Some 47,000 women die from botched abortions each year around the world, says WHO. In Latin America meanwhile, deaths from botched abortions, often caused by severe bleeding, infections or a combination of both, account for 17 percent of maternal deaths in the region, the United Nations agency says.
That is why volunteers like Carolina are adamant it is vital to give women the information they need to stop preventable deaths from unsafe abortions.
“All women have the right to know about how to get a safe abortion,” Caroline, 32, said.
Since the hotline started in 2009, it has received more than 12,000 calls, up to 15 a day.
Sometimes it is a single mother of three who says she cannot afford to have another child. Other times, it is a young woman who does not feel ready to be a mother.
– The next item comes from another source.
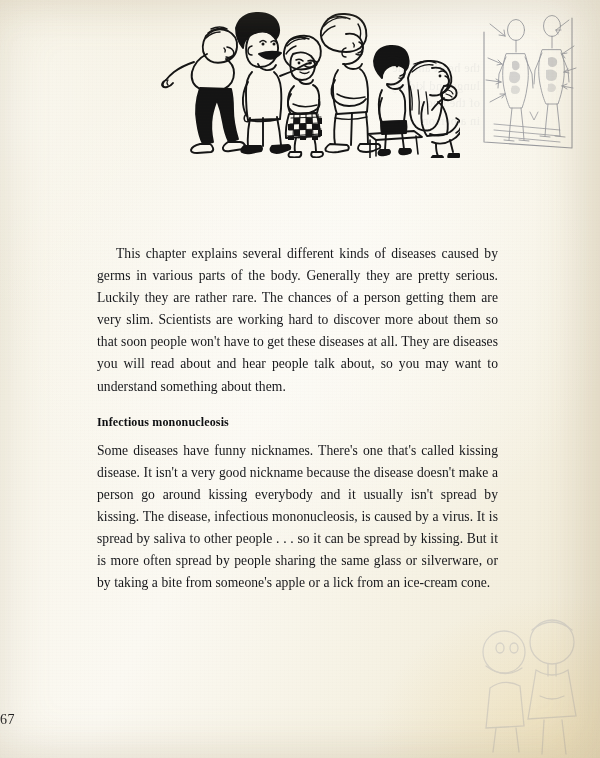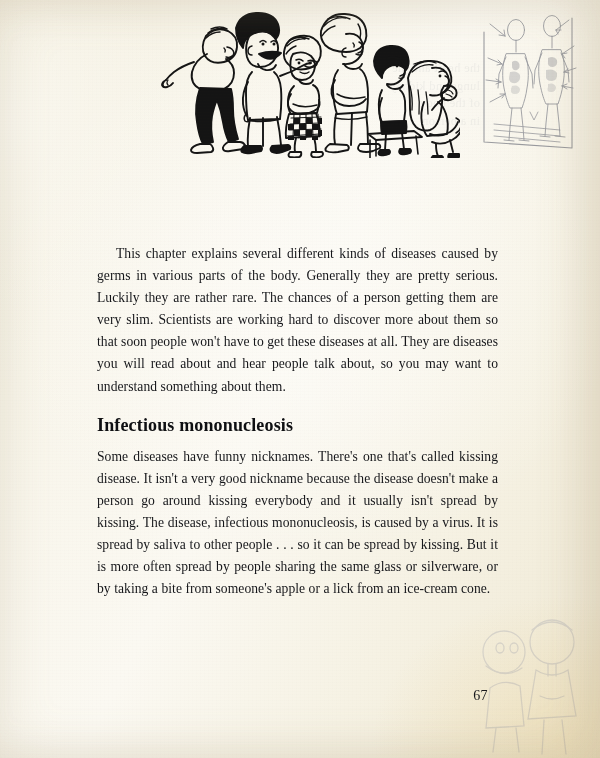"Infectious mononucleosis" h2.section-head { font-size: 18px -> 12px }
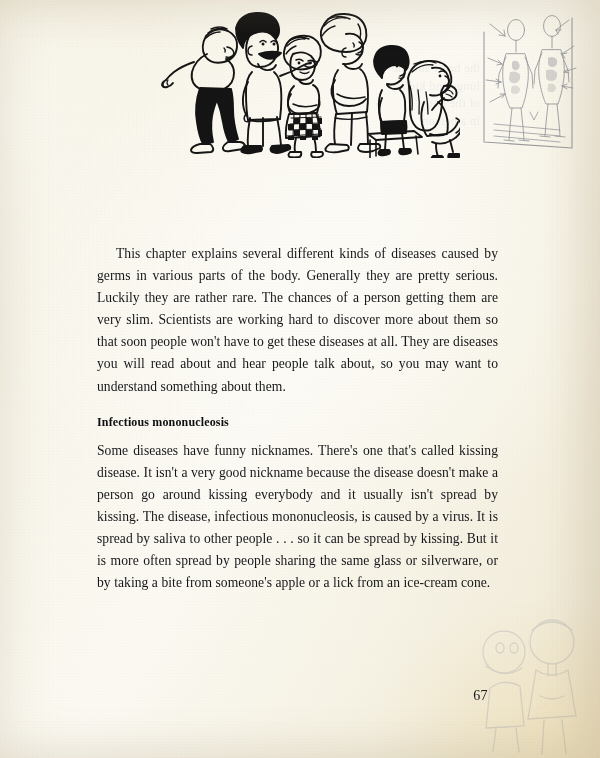"67" .page-number { text-align: right -> left; top: 688px -> 712px }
“We receive calls from young, old, poor, rich, married, single women, those with children and those without. Abortion is something that affects all kinds of women in Chile,” said Carolina, a sociologist.
Chile, like much of Latin America, is predominantly Catholic and the Catholic Church and conservative lawmakers argue that abortion infringes on the right of an unborn child, which should be protected by law at all costs.
Abortion, therefore, is both a taboo issue in Chile and a crime that can lead to imprisonment for those who perform abortions or assist on them. Because of this, hotline volunteers prefer to keep a low profile. They wear masks when promoting the hotline at public meetings and most choose not to give their full names.
It also means volunteers like Carolina are careful to only share public information with callers over the age of 18 based on a script approved by a lawyer.
“We don’t convince women to have an abortion. All women who call have already made up their minds to have an abortion,” said Carolina.
“We just provide women with information about how to have a safe abortion using misoprostol, correctly following WHO protocols.”
BLACK MARKET PILLS
On top of the country’s absolute ban on abortion, women in Chile face the additional challenge of getting hold of misoprostol.
The drug was pulled off pharmacy shelves in Chile, where it had been available with a prescription, under Michelle Bachelet, the former first female president of Chile, who now heads the U.N. Women’s agency.
It means women have to try their luck on the black market. It costs around $250 for the 12 pills needed for an abortion.
Chile's safe abortion hotline was the brainchild of Dutch doctor and former Greenpeace activist, Rebecca Gomperts. Through her pro-choice group, Women on Waves, Gomperts has helped launch the abortion hotline in Chile, along with hotlines in Argentina, Ecuador, Peru and Venezuela.
“Medical abortion is such a revolution. Women … can take their health, and life, in their own hands,” Gomperts told TrustLaw in an interview last year.
“PUSH AND PULL”
In Chile, any moves to decriminalise the country’s abortion laws are still a long way off, Carolina says.
“Chile is a very, very conservative country in all senses. The opinion of the Catholic Church holds a lot of weight in Chile. Maternity is seen as something sacred,” Carolina said.
“Currently, it’s not a priority among Chilean lawmakers to change the abortion laws and push for reform. Abortion isn’t an important issue in public debate.”
While there’s little headway on reproductive rights in Chile, elsewhere in Latin America attitudes have been changing.
In Colombia, for example, an absolute ban on abortion was partially lifted in 2006. A year later, abortion was made legal in Mexico City during the first 12 weeks of pregnancy and more recently last year in Uruguay.
“There’s a push and pull going on in Latin America,” Marianne Mollmann, a senior policy advisor on sexual and reproductive rights at Amnesty International, told TrustLaw. “The countries that are stuck are Central America and Peru.”
As for Chile, the country remains a bastion for strict anti-abortion laws that force women to rely on underground activists and their telephone hotline to get a safe abortion.